I had some interesting experiences in Belize. First there was the spider from Placencia. I wrote at the time, “My towel was on the back of a chair, drying out since my early morning shower. I picked it up and went through the normal gymnastic procedure. As the towel brushed my left buttock, I felt a bump instead of the soft cotton to which my very sensitive skin is accustomed.
I glanced down to see what had occasioned this departure from the norm. It was not a bird, a plane, or Super-Grover although it was almost as furry. It was merely a large tarantula spider that claimed my towel as his or hers and was about to claim the rare privilege of feasting on my rear.” I considered myself lucky since had I been one of those persons who put the towel between their legs and proceed to rub vigorously up and down, I would have been history (or so I thought at the time).
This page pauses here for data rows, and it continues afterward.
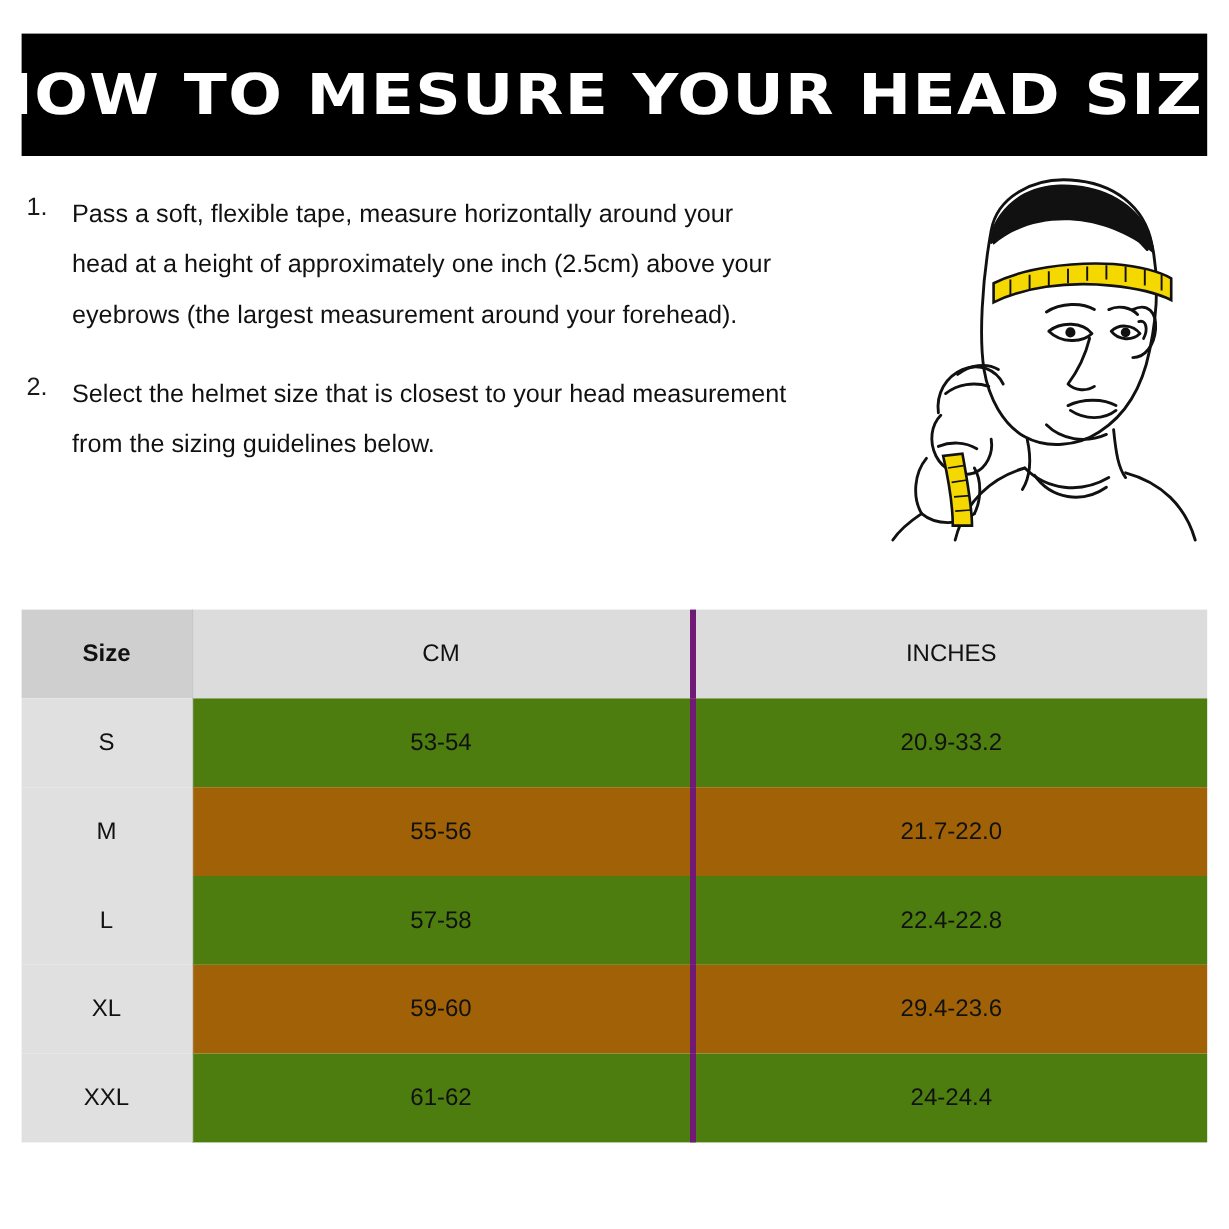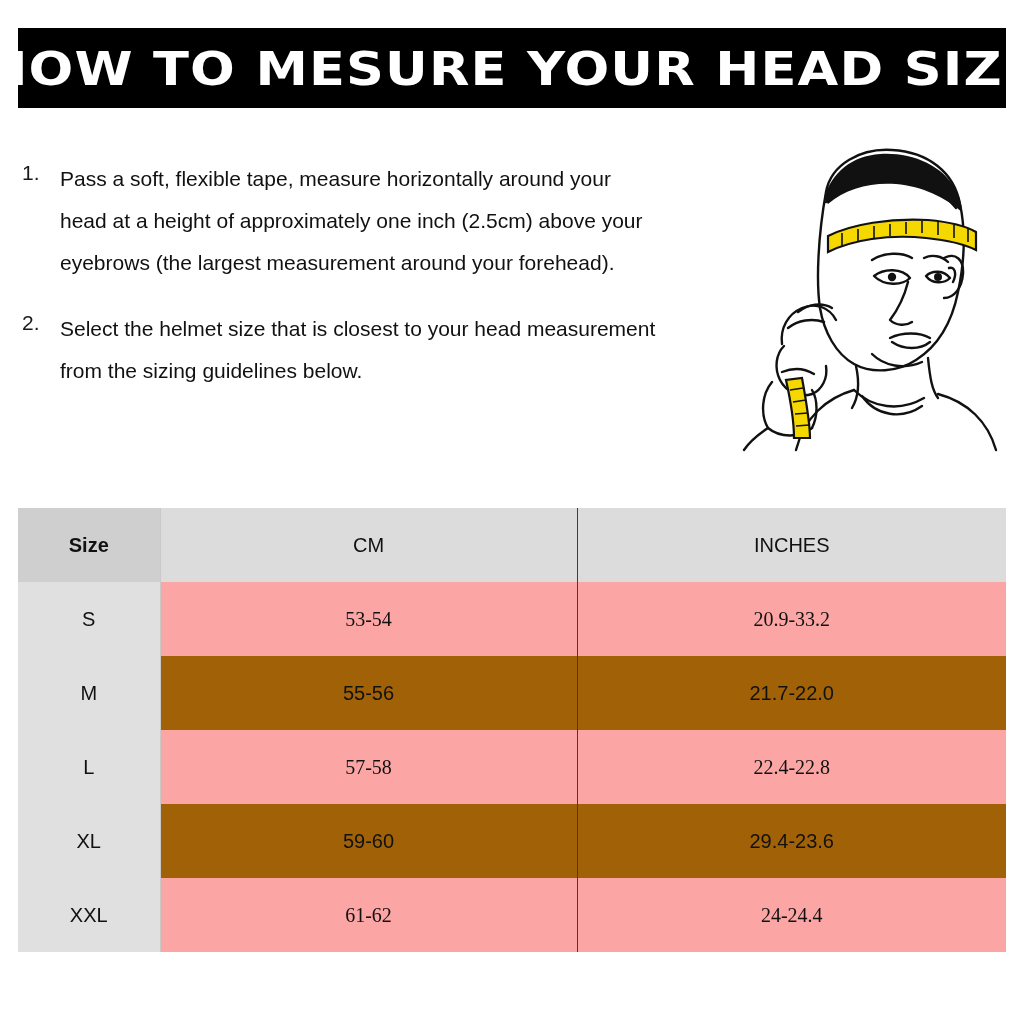--- a/index.html
+++ b/index.html
@@ -21,21 +21,21 @@
     height: 1024px;
     box-sizing: border-box;
   }
 
   
   .header-banner {
     position: absolute;
     left: 18px;
     top: 28px;
     width: 988px;
-    height: 80px;
+    height: 102px;
     background: #000000;
     display: flex;
     align-items: center;
     justify-content: center;
     text-align: center;
   }
   .header-title {
     color: #ffffff;
     font-family: "DejaVu Sans", sans-serif;
     font-weight: bold;
@@ -121,31 +121,30 @@
   .size-table thead th.th-cm,
   .size-table thead th.th-in {
     background: #dcdcdc;
     font-weight: normal;
   }
   .size-table tbody td.cell-size {
     background: #e0e0e0;
     font-weight: normal;
   }
   .size-table tbody tr.row-even td.cell-data {
-    background: #fca5a5;
-    font-family: Liberation Serif, serif;
+    background: #4d7c0f;
   }
   .size-table tbody tr.row-odd td.cell-data {
     background: #a16207;
   }
   
   .size-table th.th-cm,
   .size-table td.cell-cm {
     border-left: 1px solid #c9c9c9;
-    border-right: 1px solid #701a75;
+    border-right: 5px solid #701a75;
   }
 </style>
 </head>
 <body>
 
 <div class="page">
 
   <div class="header-banner">
     <div class="header-title">HOW TO MESURE YOUR HEAD SIZE</div>
   </div>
Then along came another spider, this time in my daughter’s shoe. After putting on her school shoes, and heading to school in the car, Jasmine got bitten by a tarantula spider that had hidden in her shoe. In the actual situation, it was panic stations since the spider in question was what we call a tarantula, black, hairy, bulbous, and Jasmine was shouting, screaming, trembling and in agony in the back seat. Fortunately it was not radioactive otherwise we might have ended up with a spider woman on our hands. We eventually found the creature dead in the car and we postulated that spiders have a sense of smell.
There was also the “Tommy Goff” which the Consejo Belize websites describe colourfully: “Also called ‘Yellowjaw’ or ‘Tommy Goff’ by Belizeans. These snakes are sensibly feared throughout Central America…They are hard to see, and they will strike if perturbed. This is an aggressive snake, so be wary…Although he is a very grumpy snake who doesn’t tend to run away and will stand his ground and strike when disturbed, he is also quite smart and will normally give a dry bite or only partially envenomate the poor hapless soul that gets in the way.
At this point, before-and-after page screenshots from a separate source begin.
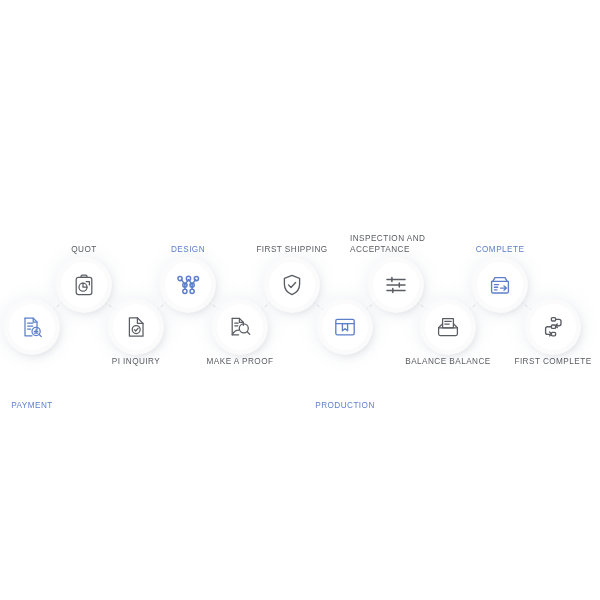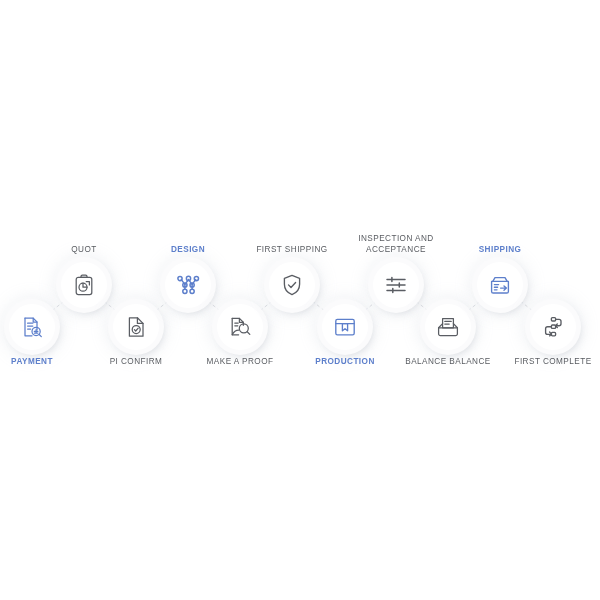--- a/index.html
+++ b/index.html
@@ -63,21 +63,20 @@
   }
 
   .step-label {
     position: absolute;
     left: 50%;
     transform: translateX(-50%);
     white-space: nowrap;
     font-size: 8.2px;
     letter-spacing: 0.45px;
     line-height: 10.5px;
-    text-align: center;
     color: #585b60;
     font-weight: 400;
   }
 
   .step-label.two-line {
     white-space: normal;
     width: 92px;
   }
 
   
@@ -85,21 +84,22 @@
     bottom: 30px;
   }
   
   .step.row-bottom .step-label {
     top: 30px;
   }
 
   
   .step.accent .step-label {
     color: #5d7fcb;
-    font-weight: 700;
+    font-weight: 400;
+    margin-top: 44px;
   }
 </style>
 </head>
 <body>
 
 <div id="flow-canvas">
 
   <svg id="connector-layer" viewBox="0 0 600 600" width="600" height="600" aria-hidden="true">
       <line x1="52.22647068529676" y1="310.66323521572184" x2="63.77352931470324" y2="301.33676478427816" stroke="#c9ccd2" stroke-width="1" stroke-dasharray="3 3"></line>
       <line x1="104.22647068529676" y1="301.33676478427816" x2="115.77352931470324" y2="310.66323521572184" stroke="#c9ccd2" stroke-width="1" stroke-dasharray="3 3"></line>
@@ -149,21 +149,21 @@
         <div class="node-circle">
           <span>
     <svg viewBox="0 0 24 24" fill="none" stroke="#5a5d63" stroke-width="1.25" stroke-linecap="round" stroke-linejoin="round">
       <path d="M5.4 2.8h8.0L19 8.4v12.8H5.4z"></path>
       <path d="M13.4 2.8v5.6H19"></path>
       <circle cx="12.2" cy="14.6" r="4.0"></circle>
       <path d="M10.4 14.6l1.3 1.4 2.5-2.8"></path>
     </svg>
           </span>
         </div>
-        <div class="step-label">PI CONFIRM</div>
+        <div class="step-label">PI INQUIRY</div>
       </div>
       <div class="step row-top accent" style="left: 188px; top: 285px;">
         <div class="node-circle">
           <span>
     <svg viewBox="0 0 24 24" fill="none" stroke="#5d7fcb" stroke-width="1.5" stroke-linecap="round" stroke-linejoin="round">
       <path d="M5.3 6.6l3.6 4.8M8.9 11.4l3.6-4.8M12.5 6.6l3.6 4.8M16.1 11.4l3.6-4.8"></path>
       <path d="M8.9 11.4v4.6M16.1 11.4v4.6"></path>
       <circle cx="4.0" cy="5.6" r="2.1"></circle>
       <circle cx="12.5" cy="5.4" r="2.1"></circle>
       <circle cx="20.4" cy="5.6" r="2.1"></circle>
@@ -243,21 +243,21 @@
         <div class="node-circle">
           <span>
     <svg viewBox="0 0 24 24" fill="none" stroke="#5d7fcb" stroke-width="1.35" stroke-linecap="round" stroke-linejoin="round">
       <path d="M3.6 8.4h16.8v10.0a1.6 1.6 0 0 1-1.6 1.6H5.2a1.6 1.6 0 0 1-1.6-1.6z"></path>
       <path d="M4.8 8.4l2.2-3.8h10l2.2 3.8"></path>
       <path d="M6.4 11.6h4.2M6.4 14.2h3.2M6.4 16.8h2.6"></path>
       <path d="M12.6 15.1h5.6M16.0 12.9l2.4 2.2-2.4 2.2"></path>
     </svg>
           </span>
         </div>
-        <div class="step-label">SHIPPING</div>
+        <div class="step-label">COMPLETE</div>
       </div>
       <div class="step row-bottom" style="left: 553px; top: 327px;">
         <div class="node-circle">
           <span>
     <svg viewBox="0 0 24 24" fill="none" stroke="#5a5d63" stroke-width="1.35" stroke-linecap="round" stroke-linejoin="round">
       <rect x="10.4" y="2.6" width="4.2" height="3.4" rx="1.0"></rect>
       <rect x="10.4" y="10.0" width="4.2" height="3.4" rx="1.0"></rect>
       <rect x="10.4" y="17.4" width="4.2" height="3.4" rx="1.0"></rect>
       <path d="M14.6 4.3h3.4a2.0 2.0 0 0 1 2.0 2.0v2.4a2.0 2.0 0 0 1-2.0 2.0h-3.4"></path>
       <path d="M16.3 8.9l-1.9 1.8 1.9 1.8"></path>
“If you are bitten by a Tommy Goff and he does envenomate, then you have got many hours to get treatment before things get really serious. This is not a two step snake that doesn’t give you time to make a will. The bite is designed to start the digestion process and to make sure the prey doesn’t get very far before collapsing.”
My wife Indranie, who is a plant person, was about to move a pot in which a Tommy Goff resided. Fortunately for her it neither wanted to mate or envenomate and she was spared a love bite.
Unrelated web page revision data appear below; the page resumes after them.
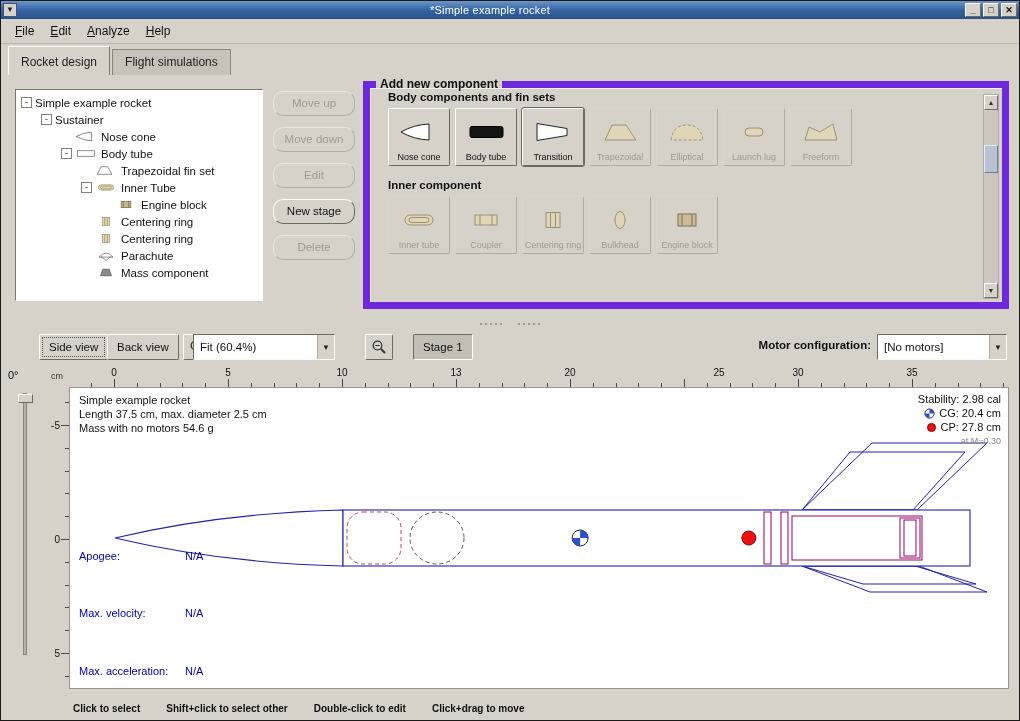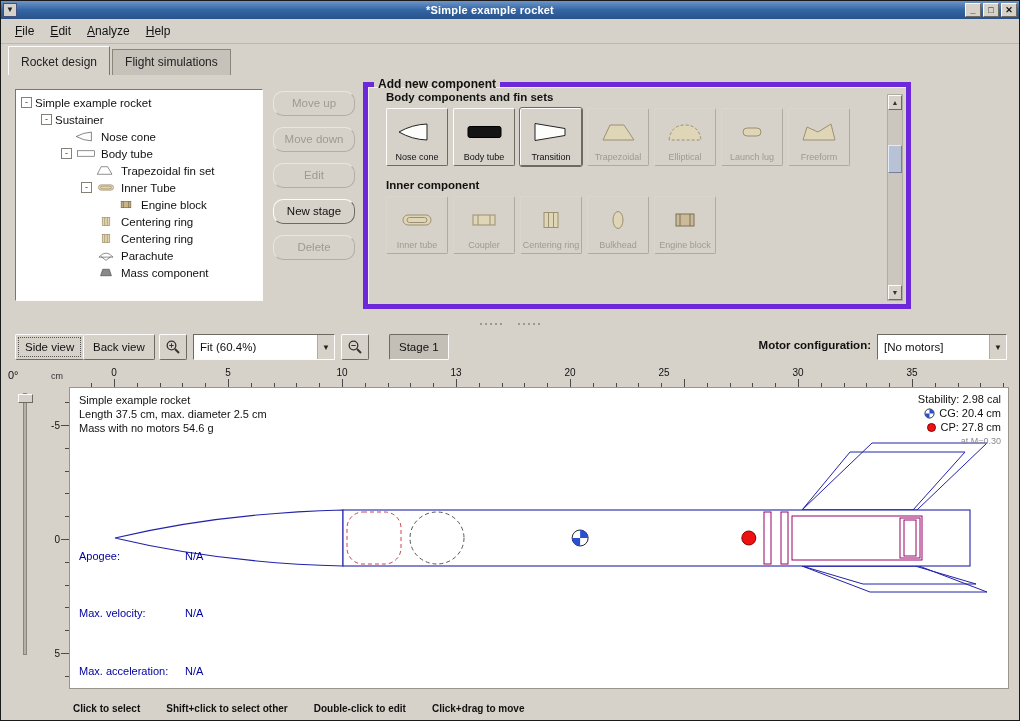--- a/index.html
+++ b/index.html
@@ -3,21 +3,21 @@
 <meta charset="utf-8">
 <style>
   *{margin:0;padding:0;box-sizing:border-box;}
   html,body{background:#777;}
   body{font-family:"Liberation Sans",sans-serif;}
   .window{position:relative;width:1020px;height:721px;background:#d6d2ca;border:1px solid #1a1a1a;overflow:hidden;}
 
   
   .titlebar{height:18px;background:linear-gradient(180deg,#6d96c8 0%,#3465a4 50%,#2a5288 100%);display:flex;align-items:center;padding:0 2px;}
   .titlebar-icon{width:14px;height:14px;background:#d6d2ca;border:1px solid #44507a;font-size:8px;line-height:12px;text-align:center;color:#223;flex:none;}
-  .title{flex:1;text-align:center;color:#fff;font-weight:bold;font-size:11px;letter-spacing:.2px;}
+  .title{flex:1;text-align:center;color:#fff;font-weight:normal;font-size:11px;letter-spacing:.2px;}
   .win-btn{width:16px;height:14px;background:#d6d2ca;border:1px solid;border-color:#fdfcfa #6e6a62 #6e6a62 #fdfcfa;font-size:9px;line-height:12px;text-align:center;margin-left:2px;color:#111;flex:none;font-weight:bold;}
 
   
   .menubar{height:25px;display:flex;align-items:center;padding-left:6px;border-bottom:1px solid #bcb8b0;}
   .menu-item{font-size:12px;padding:3px 8px;color:#111;}
   .menu-item u{text-decoration:underline;}
 
   
   .tabstrip{height:31px;display:flex;align-items:flex-end;padding-left:7px;}
   .tab{font-size:12px;padding:5px 12px 6px;background:#c6c2ba;border:1px solid #8a867e;border-bottom:none;margin-right:2px;color:#222;}
@@ -28,21 +28,21 @@
   .tree-panel{position:absolute;left:14px;top:14px;width:248px;height:212px;background:#fff;border:1px solid;border-color:#7a766e #fdfcfa #fdfcfa #7a766e;overflow:hidden;padding:4px 2px;}
   .tree-row{display:flex;align-items:center;height:17px;font-size:11.5px;color:#111;white-space:nowrap;}
   .expander{width:11px;height:11px;border:1px solid #848078;background:#fff;font-size:9px;line-height:8px;text-align:center;color:#333;margin-right:3px;flex:none;}
   .tree-spacer{width:14px;flex:none;}
   .tree-icon{margin-right:4px;flex:none;display:inline-flex;align-items:center;}
 
   .action-col{position:absolute;left:272px;top:16px;width:82px;}
   .act-btn{display:block;width:82px;height:25px;margin-bottom:11px;font-size:11.5px;text-align:center;line-height:22px;background:#d6d2ca;border:1px solid;border-color:#fdfcfa #6e6a62 #6e6a62 #fdfcfa;border-radius:10px;color:#111;}
   .act-btn.disabled{color:#9e9a92;border-color:#e9e6e0 #b2aea6 #b2aea6 #e9e6e0;}
 
-  fieldset.add-panel{position:absolute;left:362px;top:2px;width:548px;height:232px;border:5px solid #6d28d9;box-shadow:inset 1px 1px 0 #f2f0ec;padding:0 4px 4px 4px;}
+  fieldset.add-panel{position:absolute;left:362px;top:2px;width:646px;height:232px;border:7px solid #6d28d9;box-shadow:inset 1px 1px 0 #f2f0ec;padding:0 4px 4px 4px;}
   fieldset.add-panel legend{font-weight:bold;font-size:12px;padding:0 4px;margin-left:2px;color:#111;}
   .section-label{font-weight:bold;font-size:11.5px;margin:0 0 5px 14px;color:#111;}
   .section-label.second{margin-top:13px;}
   .comp-row{display:flex;margin-left:14px;gap:5px;}
   .comp-btn{width:62px;height:58px;background:#d6d2ca;border:1px solid;border-color:#fdfcfa #6e6a62 #6e6a62 #fdfcfa;border-radius:2px;display:flex;flex-direction:column;align-items:center;justify-content:flex-end;padding:3px 1px;}
   .comp-btn .ic{flex:1;display:flex;align-items:center;justify-content:center;}
   .comp-btn .lbl{font-size:9px;color:#111;line-height:10px;text-align:center;}
   .comp-btn.disabled{border-color:#d9d6cf #aeaaa2 #aeaaa2 #d9d6cf;}
   .comp-btn.disabled .lbl{color:#9e9a92;}
   .comp-btn.disabled .ic{opacity:.75;}
@@ -53,21 +53,21 @@
   .vs-up{top:0;} .vs-down{bottom:0;}
   .vs-thumb{position:absolute;left:0;width:14px;top:50px;height:28px;background:#b7c2d6;border:1px solid;border-color:#e6ecf6 #72809c #72809c #e6ecf6;}
 
   
   .divider{height:12px;display:flex;align-items:center;justify-content:center;gap:3px;}
   .divider .dot{width:2px;height:2px;background:#8a867e;border-radius:50%;}
   .divider .gap{width:10px;}
 
   
   .toolbar{height:35px;position:relative;}
-  .tb-btn{position:absolute;top:4px;height:26px;background:#d6d2ca;border:1px solid;border-color:#fdfcfa #6e6a62 #6e6a62 #fdfcfa;border-radius:2px;font-size:11.5px;color:#111;text-align:center;display:flex;align-items:center;justify-content:center;padding:0 9px;}
+  .tb-btn{position:absolute;top:4px;height:26px;background:#d6d2ca;border:1px solid;border-color:#fdfcfa #6e6a62 #6e6a62 #fdfcfa;border-radius:2px;font-size:11.5px;color:#111;text-align:center;display:flex;align-items:center;justify-content:center;padding:0 9px;margin-left:24px;}
   .tb-btn.selected{outline:1px dotted #555;outline-offset:-4px;}
   .tb-btn.pressed{background:#c3bfb7;border-color:#6e6a62 #fdfcfa #fdfcfa #6e6a62;}
   .icon-btn{padding:0 4px;}
   .combo{position:absolute;top:4px;height:26px;background:#fff;border:1px solid;border-color:#6e6a62 #fdfcfa #fdfcfa #6e6a62;display:flex;align-items:center;}
   .combo .val{flex:1;font-size:11.5px;padding:0 6px;color:#111;white-space:nowrap;overflow:hidden;}
   .combo .arrow{width:17px;height:100%;background:#d6d2ca;border-left:1px solid #b0aca4;font-size:8px;display:flex;align-items:center;justify-content:center;color:#222;}
   .motor-label{position:absolute;top:9px;right:148px;font-weight:bold;font-size:11.5px;color:#111;}
 
   
   .canvas-wrap{position:relative;height:332px;}
@@ -437,21 +437,21 @@
         <div class="h-tick" style="left: 843px; height: 8px;"></div>
         <div class="h-tick" style="left: 865.8px; height: 4px;"></div>
         <div class="h-tick" style="left: 888.6px; height: 4px;"></div>
         <div class="h-tick" style="left: 911.4px; height: 4px;"></div>
         <div class="h-tick" style="left: 934.2px; height: 4px;"></div>
         <div class="h-lab" style="left: 45px;">0</div>
         <div class="h-lab" style="left: 159px;">5</div>
         <div class="h-lab" style="left: 273px;">10</div>
         <div class="h-lab" style="left: 387px;">13</div>
         <div class="h-lab" style="left: 501px;">20</div>
-        <div class="h-lab" style="left: 595px;">25</div>
+        <div class="h-lab" style="left: 650px;">25</div>
         <div class="h-lab" style="left: 729px;">30</div>
         <div class="h-lab" style="left: 843px;">35</div>
       </div>
     <div class="v-ruler" id="vruler">
         <div class="v-tick" style="top: 15.2px; width: 4px;"></div>
         <div class="v-tick" style="top: 38px; width: 8px;"></div>
         <div class="v-tick" style="top: 60.8px; width: 4px;"></div>
         <div class="v-tick" style="top: 83.6px; width: 4px;"></div>
         <div class="v-tick" style="top: 106.4px; width: 4px;"></div>
         <div class="v-tick" style="top: 129.2px; width: 4px;"></div>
Those emotions recollected in tranquility after a four-year absence lost their sting so to speak and reside in the general feel-good mood that inevitably accompanies our thoughts of Belize. There was the time that one of my colleagues ordered Fried Jacks and Johnny Cakes for breakfast thinking that the fried jacks were fish.
We wondered about the quizzical look that the waitress gave him but it is only when the food arrived that we realised that fried jacks and Johnny Cakes were both essentially fried dough with slight differences in shape and ingredients.
There was the day when, to our surprise, we discovered a Sri Lankan Restaurant in the town of San Ignacio almost on the Guatemalan border. Then there were the friends we made and the tears our children shed when we had to leave.
One of them had tried out his Spanish on the chubby sister of someone he was visiting. On a decidedly chilly December night, he greeted her with, “Mucho coolo” which she interpreted as “Mucho culo” meaning that she had a big behind. She stomped into the house leaving him outside shivering.
As I drove out of Belmopan at about eight in the morning last Thursday, the mist followed me far out of town and my eyes remained misty even as I boarded the flight back to Miami.
* Tony Deyal was last seen asking why do black widow spiders kill their mates before mating? To stop the snoring before it starts.